TASK:
Among the entries below, find every line that has "none" and pull it out.
━━━━━ PROVIDED RECORDS ━━━━━
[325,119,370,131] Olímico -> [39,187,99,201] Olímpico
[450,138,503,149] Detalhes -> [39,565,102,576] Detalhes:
━━━━━
━━━━━ PROVIDED RECORDS ━━━━━
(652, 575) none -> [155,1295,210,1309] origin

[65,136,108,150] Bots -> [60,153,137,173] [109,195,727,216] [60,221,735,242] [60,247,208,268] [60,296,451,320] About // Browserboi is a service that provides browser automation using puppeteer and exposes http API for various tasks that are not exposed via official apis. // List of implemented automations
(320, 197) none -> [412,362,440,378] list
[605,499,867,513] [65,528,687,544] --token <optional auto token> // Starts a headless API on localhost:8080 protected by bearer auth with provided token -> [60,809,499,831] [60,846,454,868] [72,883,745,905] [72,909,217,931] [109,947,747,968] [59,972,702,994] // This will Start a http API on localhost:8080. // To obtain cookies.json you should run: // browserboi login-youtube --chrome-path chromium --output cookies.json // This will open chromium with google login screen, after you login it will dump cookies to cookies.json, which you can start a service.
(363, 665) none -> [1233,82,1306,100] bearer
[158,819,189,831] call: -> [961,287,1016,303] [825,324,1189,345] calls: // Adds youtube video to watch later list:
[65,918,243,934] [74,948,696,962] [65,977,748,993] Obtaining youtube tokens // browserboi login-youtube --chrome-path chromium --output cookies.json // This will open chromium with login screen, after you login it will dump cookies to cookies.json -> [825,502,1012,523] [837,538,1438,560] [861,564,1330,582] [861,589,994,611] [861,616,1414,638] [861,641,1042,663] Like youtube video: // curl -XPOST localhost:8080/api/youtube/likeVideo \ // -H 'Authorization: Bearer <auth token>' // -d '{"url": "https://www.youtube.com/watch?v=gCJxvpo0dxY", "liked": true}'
━━━━━
SOLUTION:
(652, 575) none -> [155,1295,210,1309] origin
(320, 197) none -> [412,362,440,378] list
(363, 665) none -> [1233,82,1306,100] bearer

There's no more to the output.